---------- INPUT MATERIAL ----------
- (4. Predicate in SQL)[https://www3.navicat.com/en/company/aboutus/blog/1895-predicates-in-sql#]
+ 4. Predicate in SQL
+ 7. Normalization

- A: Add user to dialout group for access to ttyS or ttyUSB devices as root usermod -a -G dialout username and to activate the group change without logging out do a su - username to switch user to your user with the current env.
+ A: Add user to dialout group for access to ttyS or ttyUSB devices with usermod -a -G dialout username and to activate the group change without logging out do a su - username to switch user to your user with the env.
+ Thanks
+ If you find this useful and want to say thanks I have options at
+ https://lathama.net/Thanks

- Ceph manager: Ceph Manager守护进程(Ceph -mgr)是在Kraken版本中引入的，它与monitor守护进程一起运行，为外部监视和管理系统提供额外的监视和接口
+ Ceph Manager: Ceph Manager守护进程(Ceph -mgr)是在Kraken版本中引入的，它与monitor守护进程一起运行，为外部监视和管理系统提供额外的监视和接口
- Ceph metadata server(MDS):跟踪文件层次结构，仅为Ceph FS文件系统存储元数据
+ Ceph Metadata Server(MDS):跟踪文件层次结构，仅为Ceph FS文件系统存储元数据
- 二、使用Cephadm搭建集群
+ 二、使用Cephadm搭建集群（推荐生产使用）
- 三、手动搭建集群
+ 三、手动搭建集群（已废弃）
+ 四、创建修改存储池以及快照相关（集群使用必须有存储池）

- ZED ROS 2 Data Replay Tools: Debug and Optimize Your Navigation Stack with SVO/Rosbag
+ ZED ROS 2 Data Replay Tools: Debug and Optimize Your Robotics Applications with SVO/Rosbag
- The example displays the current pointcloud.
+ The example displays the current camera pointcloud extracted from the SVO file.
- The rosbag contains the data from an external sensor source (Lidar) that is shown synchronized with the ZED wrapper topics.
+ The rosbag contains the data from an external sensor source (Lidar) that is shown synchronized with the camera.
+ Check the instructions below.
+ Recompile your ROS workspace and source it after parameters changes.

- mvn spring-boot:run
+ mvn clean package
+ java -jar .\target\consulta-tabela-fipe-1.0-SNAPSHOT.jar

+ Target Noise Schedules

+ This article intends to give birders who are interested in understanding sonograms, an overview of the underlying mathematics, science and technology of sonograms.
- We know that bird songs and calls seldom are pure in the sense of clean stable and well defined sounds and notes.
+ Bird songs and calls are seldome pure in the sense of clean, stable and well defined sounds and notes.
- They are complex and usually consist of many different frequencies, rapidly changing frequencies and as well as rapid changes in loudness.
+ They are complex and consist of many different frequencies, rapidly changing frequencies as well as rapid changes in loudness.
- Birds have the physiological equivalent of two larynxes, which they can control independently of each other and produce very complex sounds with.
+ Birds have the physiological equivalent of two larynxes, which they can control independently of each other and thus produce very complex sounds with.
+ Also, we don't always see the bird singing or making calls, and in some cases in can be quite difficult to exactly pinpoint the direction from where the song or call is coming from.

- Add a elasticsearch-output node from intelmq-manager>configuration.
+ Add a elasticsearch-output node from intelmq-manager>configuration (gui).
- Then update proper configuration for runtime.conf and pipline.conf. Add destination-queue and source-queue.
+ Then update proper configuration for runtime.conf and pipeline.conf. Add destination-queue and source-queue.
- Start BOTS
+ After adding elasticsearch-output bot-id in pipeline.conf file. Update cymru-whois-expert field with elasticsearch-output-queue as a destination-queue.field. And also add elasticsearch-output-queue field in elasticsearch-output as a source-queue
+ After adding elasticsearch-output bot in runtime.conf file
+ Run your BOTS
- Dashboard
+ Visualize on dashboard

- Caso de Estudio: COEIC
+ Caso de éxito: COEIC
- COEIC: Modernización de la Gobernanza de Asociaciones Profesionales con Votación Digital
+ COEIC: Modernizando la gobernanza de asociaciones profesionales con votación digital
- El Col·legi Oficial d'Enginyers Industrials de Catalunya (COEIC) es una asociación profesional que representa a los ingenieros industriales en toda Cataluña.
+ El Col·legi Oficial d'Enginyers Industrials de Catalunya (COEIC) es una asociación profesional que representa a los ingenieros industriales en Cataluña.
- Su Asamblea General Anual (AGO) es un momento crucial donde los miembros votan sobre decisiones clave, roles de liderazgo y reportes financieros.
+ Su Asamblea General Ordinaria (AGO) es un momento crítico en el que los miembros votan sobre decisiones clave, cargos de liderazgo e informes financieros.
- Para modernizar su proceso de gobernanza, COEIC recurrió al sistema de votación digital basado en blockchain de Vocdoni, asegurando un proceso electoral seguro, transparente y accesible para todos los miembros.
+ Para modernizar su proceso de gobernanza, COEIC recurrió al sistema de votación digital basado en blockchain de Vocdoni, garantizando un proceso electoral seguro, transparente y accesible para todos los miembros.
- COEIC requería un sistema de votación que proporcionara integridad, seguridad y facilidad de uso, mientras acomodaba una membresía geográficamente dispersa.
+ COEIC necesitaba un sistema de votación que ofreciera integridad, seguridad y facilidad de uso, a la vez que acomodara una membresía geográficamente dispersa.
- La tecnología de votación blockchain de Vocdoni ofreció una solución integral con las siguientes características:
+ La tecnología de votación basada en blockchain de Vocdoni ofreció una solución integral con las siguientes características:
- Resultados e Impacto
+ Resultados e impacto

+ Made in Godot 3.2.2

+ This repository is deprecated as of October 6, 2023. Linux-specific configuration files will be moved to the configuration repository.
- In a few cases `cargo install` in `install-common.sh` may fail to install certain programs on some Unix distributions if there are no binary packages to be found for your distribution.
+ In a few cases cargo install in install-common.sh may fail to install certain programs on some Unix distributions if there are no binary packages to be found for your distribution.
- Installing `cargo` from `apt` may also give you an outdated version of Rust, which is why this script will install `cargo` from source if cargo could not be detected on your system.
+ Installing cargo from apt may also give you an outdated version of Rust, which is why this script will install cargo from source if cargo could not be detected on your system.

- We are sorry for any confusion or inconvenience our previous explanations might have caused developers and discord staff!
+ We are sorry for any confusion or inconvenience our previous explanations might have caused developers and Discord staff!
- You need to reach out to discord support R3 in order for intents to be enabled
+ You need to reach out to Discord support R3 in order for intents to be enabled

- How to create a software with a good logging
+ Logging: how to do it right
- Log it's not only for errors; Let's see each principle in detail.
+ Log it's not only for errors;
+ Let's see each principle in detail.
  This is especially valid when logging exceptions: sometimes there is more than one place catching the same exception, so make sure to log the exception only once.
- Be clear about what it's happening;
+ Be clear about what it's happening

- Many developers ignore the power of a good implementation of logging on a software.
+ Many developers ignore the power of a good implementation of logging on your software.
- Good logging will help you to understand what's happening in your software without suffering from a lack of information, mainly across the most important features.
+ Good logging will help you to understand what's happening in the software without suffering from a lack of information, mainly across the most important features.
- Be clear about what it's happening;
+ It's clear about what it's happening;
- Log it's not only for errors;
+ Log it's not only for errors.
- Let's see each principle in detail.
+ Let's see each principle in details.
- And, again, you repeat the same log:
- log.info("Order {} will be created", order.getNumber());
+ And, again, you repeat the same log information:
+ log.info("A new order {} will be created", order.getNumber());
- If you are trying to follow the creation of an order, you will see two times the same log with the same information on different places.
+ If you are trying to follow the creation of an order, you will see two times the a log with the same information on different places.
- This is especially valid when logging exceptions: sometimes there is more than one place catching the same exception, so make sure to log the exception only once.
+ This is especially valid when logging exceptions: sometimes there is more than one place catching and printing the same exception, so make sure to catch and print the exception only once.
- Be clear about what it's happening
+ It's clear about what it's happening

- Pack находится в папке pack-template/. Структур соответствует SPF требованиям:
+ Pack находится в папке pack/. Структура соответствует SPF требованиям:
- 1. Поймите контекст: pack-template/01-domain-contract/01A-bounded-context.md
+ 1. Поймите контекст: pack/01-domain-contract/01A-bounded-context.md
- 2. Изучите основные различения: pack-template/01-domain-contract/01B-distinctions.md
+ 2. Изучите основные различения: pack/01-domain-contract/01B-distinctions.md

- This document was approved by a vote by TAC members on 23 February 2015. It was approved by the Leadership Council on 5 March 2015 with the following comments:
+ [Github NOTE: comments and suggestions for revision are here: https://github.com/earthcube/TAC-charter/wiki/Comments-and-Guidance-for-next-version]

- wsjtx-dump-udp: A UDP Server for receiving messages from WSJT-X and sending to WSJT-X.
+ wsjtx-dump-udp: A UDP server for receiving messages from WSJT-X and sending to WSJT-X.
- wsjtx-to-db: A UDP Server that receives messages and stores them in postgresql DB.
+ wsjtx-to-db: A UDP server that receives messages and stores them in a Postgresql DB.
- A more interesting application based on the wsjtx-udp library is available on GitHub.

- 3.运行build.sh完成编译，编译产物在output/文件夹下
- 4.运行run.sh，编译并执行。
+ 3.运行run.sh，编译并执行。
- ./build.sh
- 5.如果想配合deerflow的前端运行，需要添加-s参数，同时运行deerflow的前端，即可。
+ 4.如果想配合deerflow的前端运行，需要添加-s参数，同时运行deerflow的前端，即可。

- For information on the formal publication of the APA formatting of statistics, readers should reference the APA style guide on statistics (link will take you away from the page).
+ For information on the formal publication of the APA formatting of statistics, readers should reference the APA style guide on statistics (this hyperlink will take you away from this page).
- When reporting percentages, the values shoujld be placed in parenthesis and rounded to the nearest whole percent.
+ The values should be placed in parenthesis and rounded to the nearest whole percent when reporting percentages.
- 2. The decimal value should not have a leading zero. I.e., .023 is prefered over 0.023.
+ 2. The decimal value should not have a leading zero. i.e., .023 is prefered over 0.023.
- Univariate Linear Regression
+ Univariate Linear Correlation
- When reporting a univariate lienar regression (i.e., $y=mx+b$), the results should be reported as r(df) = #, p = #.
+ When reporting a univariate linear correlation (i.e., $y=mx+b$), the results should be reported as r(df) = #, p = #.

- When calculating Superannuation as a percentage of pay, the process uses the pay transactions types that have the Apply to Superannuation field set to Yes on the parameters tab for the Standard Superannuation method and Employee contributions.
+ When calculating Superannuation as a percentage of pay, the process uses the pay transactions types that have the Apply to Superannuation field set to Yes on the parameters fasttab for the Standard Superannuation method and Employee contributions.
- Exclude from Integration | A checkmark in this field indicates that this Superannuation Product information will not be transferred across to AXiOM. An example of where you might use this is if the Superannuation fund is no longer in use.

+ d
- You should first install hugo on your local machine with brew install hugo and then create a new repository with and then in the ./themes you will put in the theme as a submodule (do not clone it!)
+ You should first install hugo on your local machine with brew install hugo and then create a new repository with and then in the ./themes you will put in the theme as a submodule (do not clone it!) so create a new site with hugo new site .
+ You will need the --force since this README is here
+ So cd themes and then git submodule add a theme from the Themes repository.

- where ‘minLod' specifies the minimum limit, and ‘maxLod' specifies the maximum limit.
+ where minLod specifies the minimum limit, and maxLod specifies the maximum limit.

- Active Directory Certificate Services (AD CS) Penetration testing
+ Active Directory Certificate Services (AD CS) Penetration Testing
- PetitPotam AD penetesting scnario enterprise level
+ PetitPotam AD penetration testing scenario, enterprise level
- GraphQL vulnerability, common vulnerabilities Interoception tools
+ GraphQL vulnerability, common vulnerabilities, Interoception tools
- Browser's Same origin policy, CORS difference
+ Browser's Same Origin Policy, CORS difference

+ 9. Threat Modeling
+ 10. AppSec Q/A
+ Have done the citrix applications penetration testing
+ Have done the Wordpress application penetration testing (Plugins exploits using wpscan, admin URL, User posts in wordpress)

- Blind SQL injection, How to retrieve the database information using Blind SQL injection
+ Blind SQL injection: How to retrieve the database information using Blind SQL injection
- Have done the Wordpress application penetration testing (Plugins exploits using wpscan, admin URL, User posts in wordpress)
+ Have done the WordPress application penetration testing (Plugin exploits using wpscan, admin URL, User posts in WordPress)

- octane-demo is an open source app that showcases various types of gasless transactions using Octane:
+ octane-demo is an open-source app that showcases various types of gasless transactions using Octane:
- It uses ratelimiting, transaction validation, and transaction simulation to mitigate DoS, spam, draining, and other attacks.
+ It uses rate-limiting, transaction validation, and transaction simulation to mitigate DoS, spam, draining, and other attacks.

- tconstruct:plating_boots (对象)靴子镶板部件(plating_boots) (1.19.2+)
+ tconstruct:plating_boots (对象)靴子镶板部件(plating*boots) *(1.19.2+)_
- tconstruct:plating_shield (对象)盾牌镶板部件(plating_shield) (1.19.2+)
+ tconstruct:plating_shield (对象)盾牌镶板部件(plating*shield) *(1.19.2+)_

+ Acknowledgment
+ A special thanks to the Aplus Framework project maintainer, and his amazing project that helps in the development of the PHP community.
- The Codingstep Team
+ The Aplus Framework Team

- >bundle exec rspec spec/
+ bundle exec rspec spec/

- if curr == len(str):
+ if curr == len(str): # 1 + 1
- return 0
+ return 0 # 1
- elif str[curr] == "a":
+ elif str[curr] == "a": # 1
----------
### TASK DETAILS
The lines to extract from the data above begin with the line containing "It's clear about what it's happening;" and end with the line containing "в папке pack/.". Extract them exactly, including both.

### REPLY TO THE TASK
+ It's clear about what it's happening;
- Log it's not only for errors;
+ Log it's not only for errors.
- Let's see each principle in detail.
+ Let's see each principle in details.
- And, again, you repeat the same log:
- log.info("Order {} will be created", order.getNumber());
+ And, again, you repeat the same log information:
+ log.info("A new order {} will be created", order.getNumber());
- If you are trying to follow the creation of an order, you will see two times the same log with the same information on different places.
+ If you are trying to follow the creation of an order, you will see two times the a log with the same information on different places.
- This is especially valid when logging exceptions: sometimes there is more than one place catching the same exception, so make sure to log the exception only once.
+ This is especially valid when logging exceptions: sometimes there is more than one place catching and printing the same exception, so make sure to catch and print the exception only once.
- Be clear about what it's happening
+ It's clear about what it's happening

- Pack находится в папке pack-template/. Структур соответствует SPF требованиям:
+ Pack находится в папке pack/. Структура соответствует SPF требованиям:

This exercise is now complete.